Een tweede grafiek, gebaseerd op Europese gegevens (EU + VK), benadrukt het significante verschil tussen de belastingsfactoren voor onshore en offshore windenergie. De gemiddelde belastingsfactor voor Europese onshore windenergie ligt tussen 20% en 25%, terwijl de belastingsfactor voor offshore windenergie tussen 37% en 43% ligt. Vanaf 2015 zal de ontwikkeling van offshore windenergie leiden tot een gemiddelde belastingsfactor (on- en offshore) die 2 tot 3% hoger ligt dan die van onshore windenergie.
Tot slot: de nieuwe deal over de kosten van windenergie
Een eerste spectaculaire daling van de kosten van windenergie werd waargenomen tussen 1980 en 2000, gebaseerd op relatief kleine turbines die geen grootschalige toepassing mogelijk maakten, vooral omdat de kosten van conventionele controleerbare opwekking (kolen, gas, kernenergie) lager waren.
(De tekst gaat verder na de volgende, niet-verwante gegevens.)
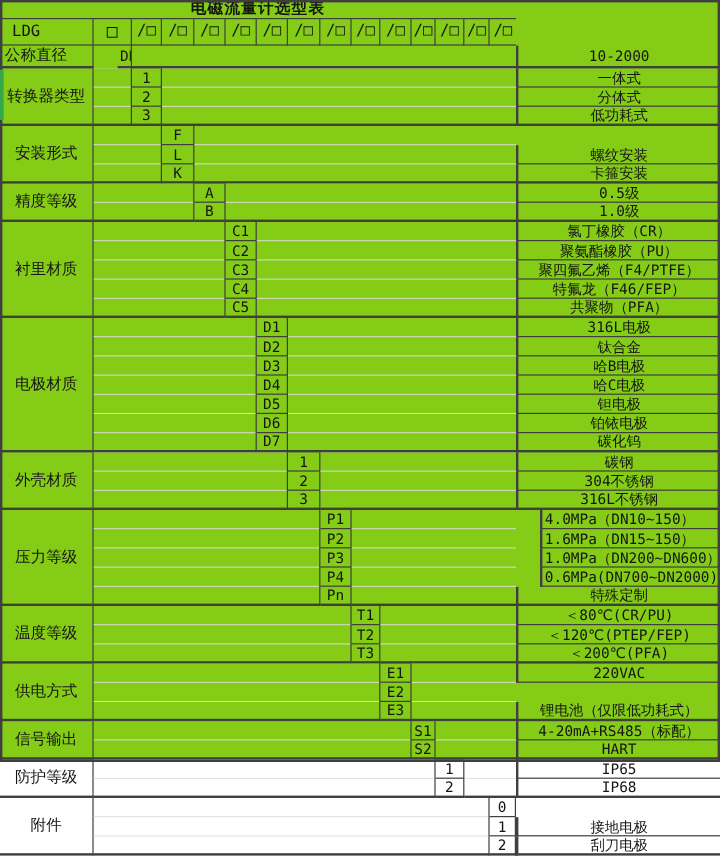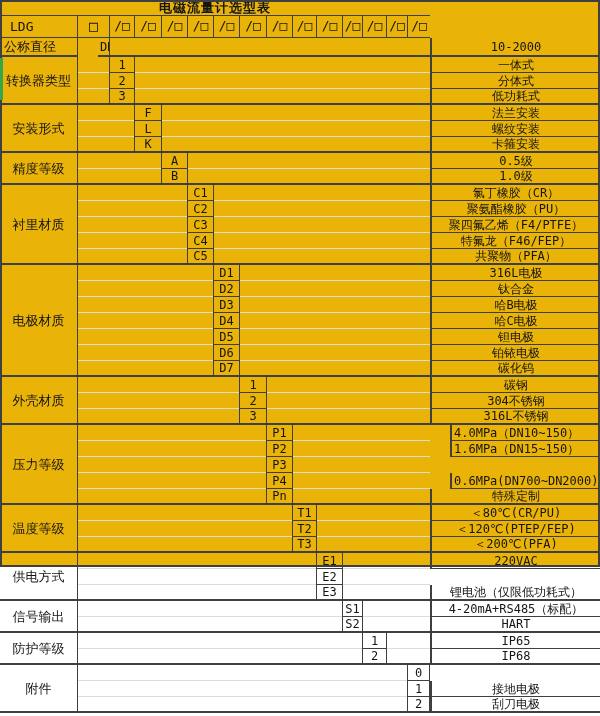"电磁流量计选型表" #tbl { background: #eab308 -> #84cc16; height: 567px -> 635px }
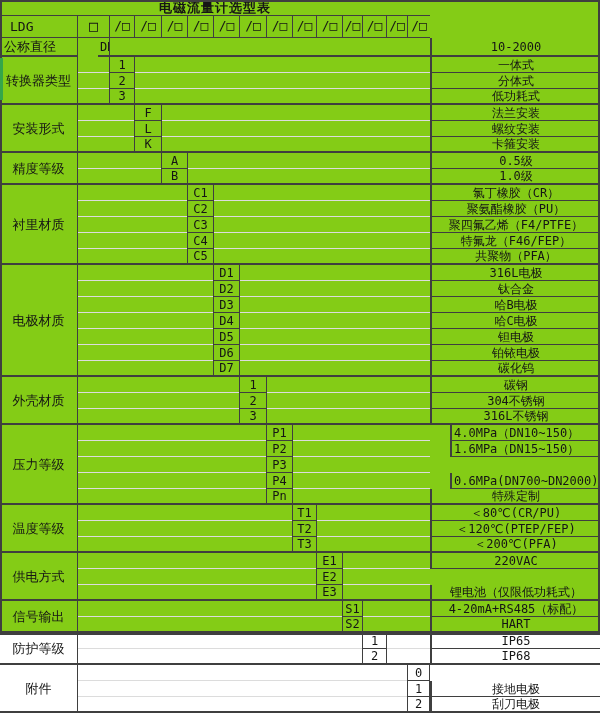"法兰安装" div.c { html: <div>法兰安装</div> -> none }
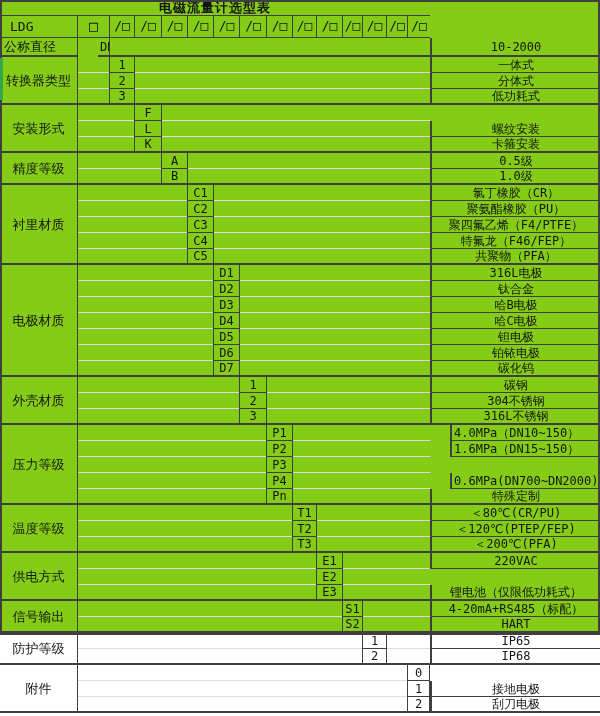"1.0MPa（DN200~DN600）" div.c { html: none -> <div>1.0MPa（DN200~DN600）</div> }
Tussen 2000 en 2010 stegen de productiekosten van windenergie aanzienlijk naarmate de turbines groter werden, maar de marktontwikkeling bleef beperkt.
Vanaf 2010 veranderde de situatie radicaal:
- de grootte van windturbines bleef toenemen
- de investeringskosten van windenergie daalden aanzienlijk als gevolg van technologische vooruitgang, de industrialisering van de productie en installatie, en de concurrentie op de markt
- de kosten van door wind opgewekte elektriciteit (LCOE) zijn snel gedaald tot een niveau (40-50 US$2020/kWh), waardoor het concurrentievermogen van windenergie op land fundamenteel is veranderd ten opzichte van energieopwekking uit fossiele brandstoffen en kernenergie, waarvan de kosten aanzienlijk zijn gestegen
- het kostenverschil maakt windenergie zeer concurrerend, ondanks de systeemkosten die gepaard gaan met de variabele aard van windenergie.
Tegelijkertijd beginnen de kosten van offshore-elektriciteitsproductie te dalen, waardoor deze concurrerend wordt met conventionele productiemethoden.